Village in Maharashtra

Shukachari is a hill station located in the mountainous region known as The Mahadev Hills between Atpadi and Khanapur of Sangli district, Maharashtra, India. As per the Puranas this place is believed to be the place of the epic sage Shukamuni or Shuka, son of Vyas. This is a very popular place in Atpadi Taluka, people come from all over India. This is famous for its big stones and the Dark Forest as well as a water source from the mountain peaks.

== History ==
As per tradition, this place is where ancient epic sage, Shuka vanished in stones, hence becoming his last resting place.
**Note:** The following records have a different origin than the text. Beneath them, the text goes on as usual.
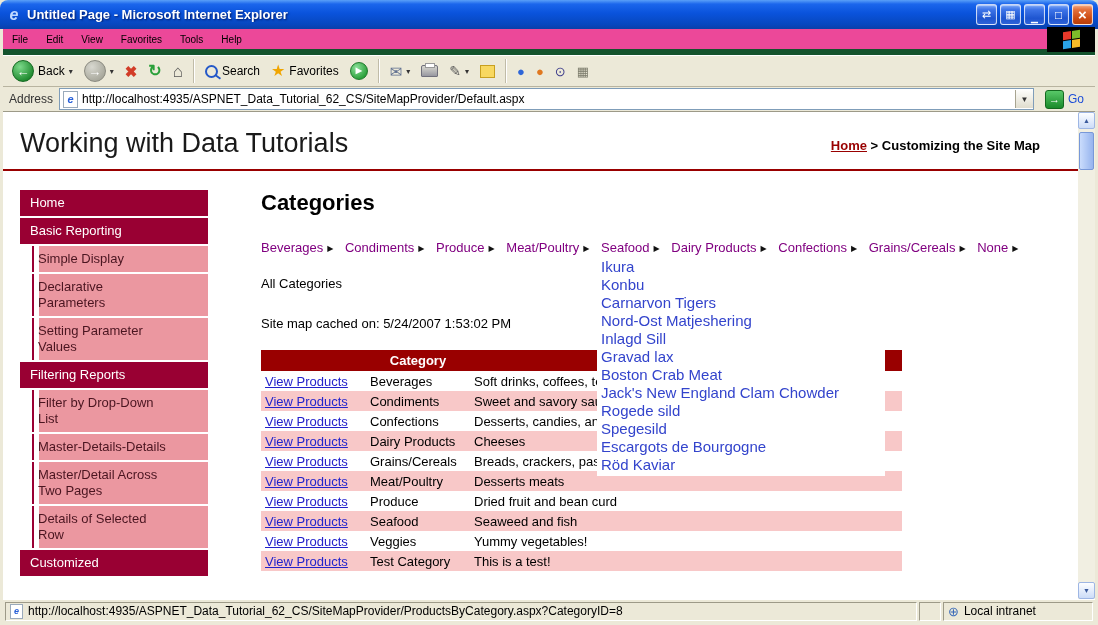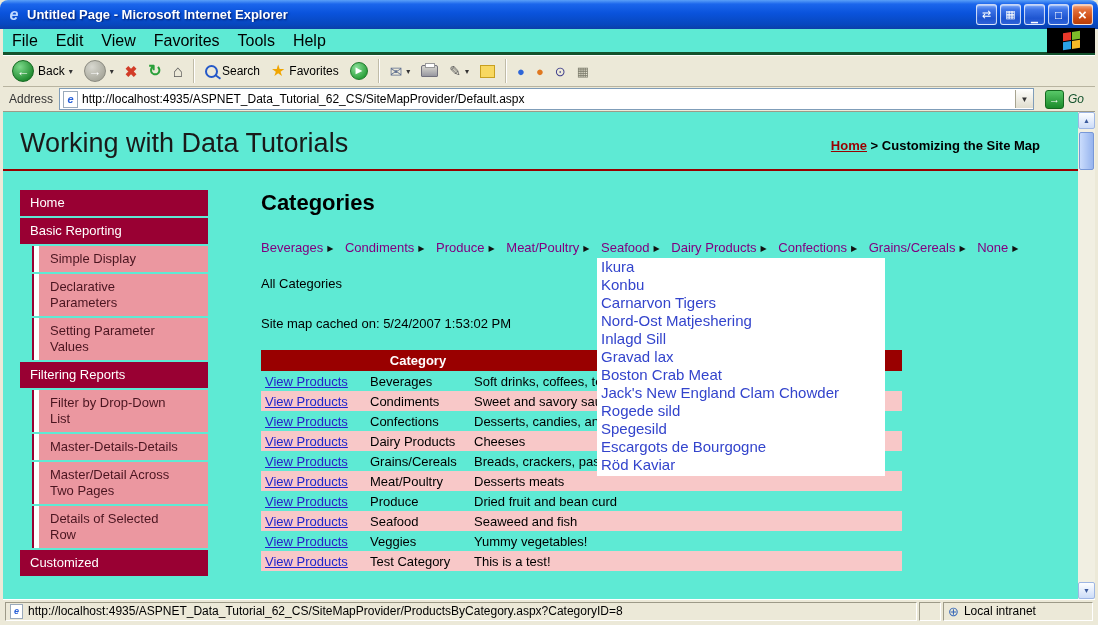"File" .menubar { background: #5eead4 -> #ec4899; border-bottom: 3px solid #14532d -> 6px solid #14532d; font-size: 16px -> 10px }
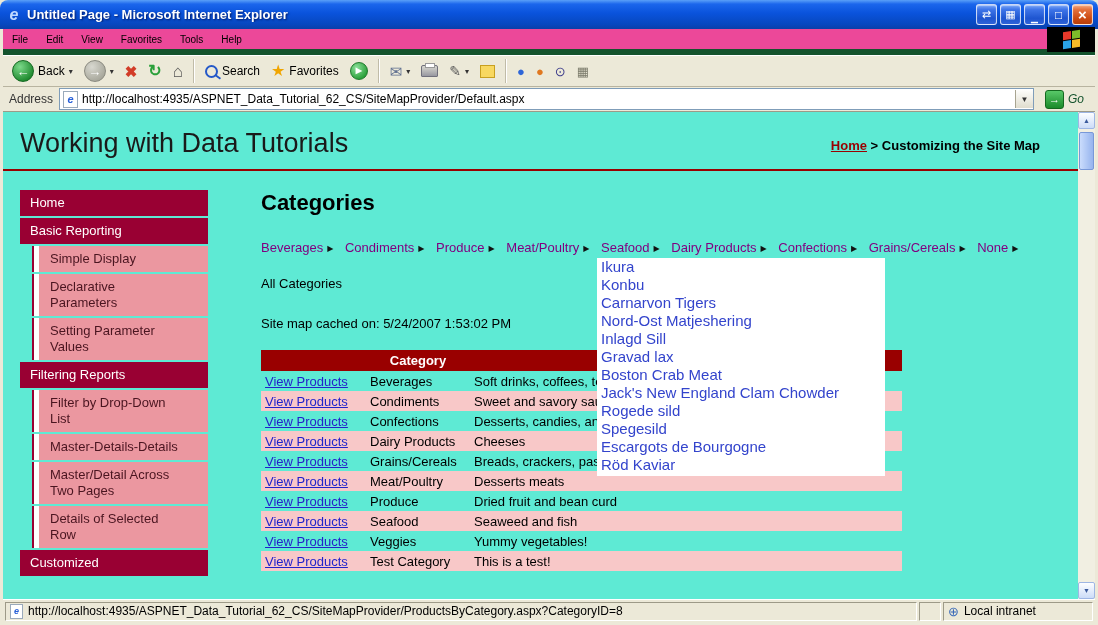"Go" .go-label { color: #14532d -> #1d4ed8; font-style: italic -> none }
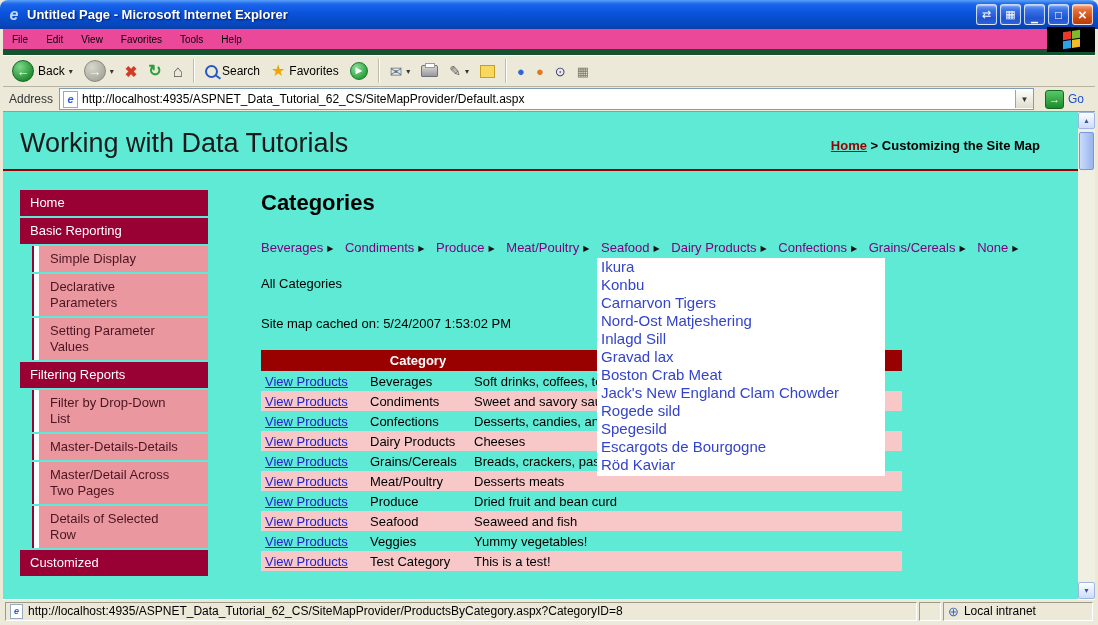"Working with Data Tutorials" .viewport { background: #5eead4 -> #ffffff }
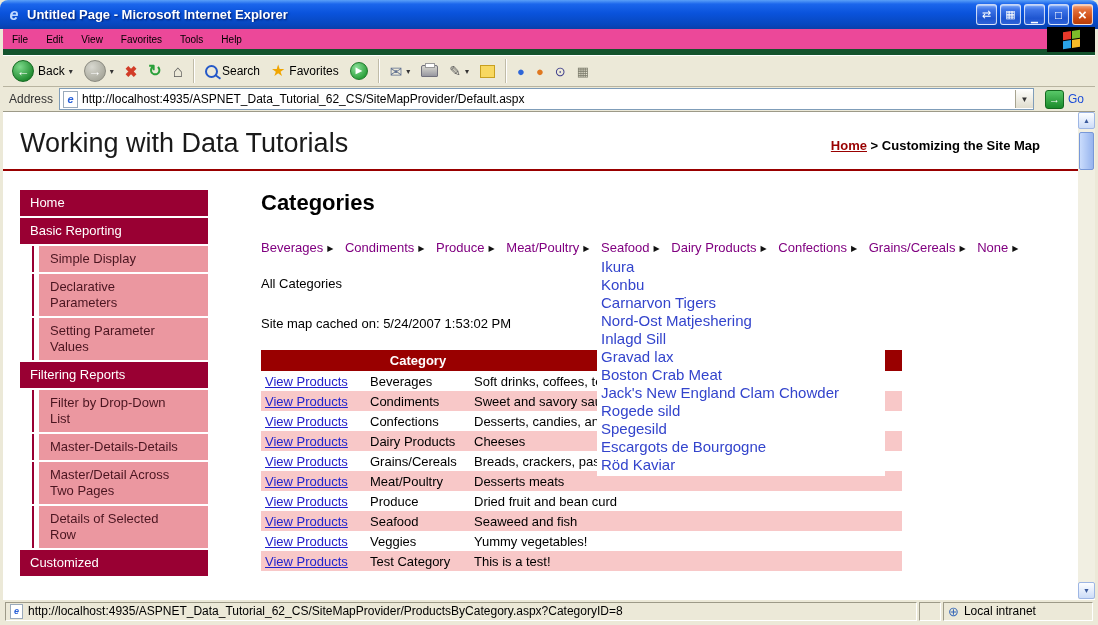"Simple Display" .nav-sub { padding: 5px 6px 5px 16px -> 5px 6px 5px 4px }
The place where Shuka believed to be merged into stones is a cave. Around the cave a temple dedicated to Lord Shiva is built. The place Shukachari is surrounded by Mahadeva Hills and dense forests. There is a continuous flow of underground water called Ganga - Holy Water from GoMukh which is called Jivant Zhara by faith and has a great significance in ancient Indian history. Shukachari is a resting place for Tapashcharya called Deep Meditation. The architecture of Shukachari temple suggest it was built in the 14 to 16th centuries probably in the Chalukya period.

Shukachari is situated at Khanapur & Atpadi Taluka in Sangli District. A historical place called Banurgad or Bhupalgad fort which is situated 3 km from "Shukachari" in "Khanapur taluka" of Sangli district.

A tomb of Bahirji Naik (Shivaji maharaj's Chief of Intelligence, Indian spy, military commander and an efficient soldier, and notable Ramoshi-Berad in the army of Shivaji Maharaj in the time of the Mughal Empire) is situated at Banurgad/Bhupalgad fort in Khanapur taluka of Sangli district.

==Saints from Shukachari==

- Taponidhi Narayanagiri Maharaj
- Taponidhi Krishnagiri Maharaj (Locally called as Taponidhi Kisangiri Maharaj)

==Villages Situated Near Shukachari==

At - Kusbawade, Post - Palashi, Taluka - Khanapur, Dist - Sangli, pincode - 415307

At - Tadachiwadi(Shukhnagar), Taluka - Khanapur, Dist - Sangli, pincode - 415307.

At - Banurgad/Bhupalgad, Taluka - Khanapur, Dist - Sangli, pincode - 415307.

At - Palashi, Taluka - Khanapur, Dist - Sangli, pincode - 415307.

==Location==
Its location is the border of Solapur and Sangli districts. This place is well connected by road from Atpadi, Vita, Maharashtra.

== Festival ==
A month-long festival is held in Indian calendar month 'Shravan', roughly falling in July–August.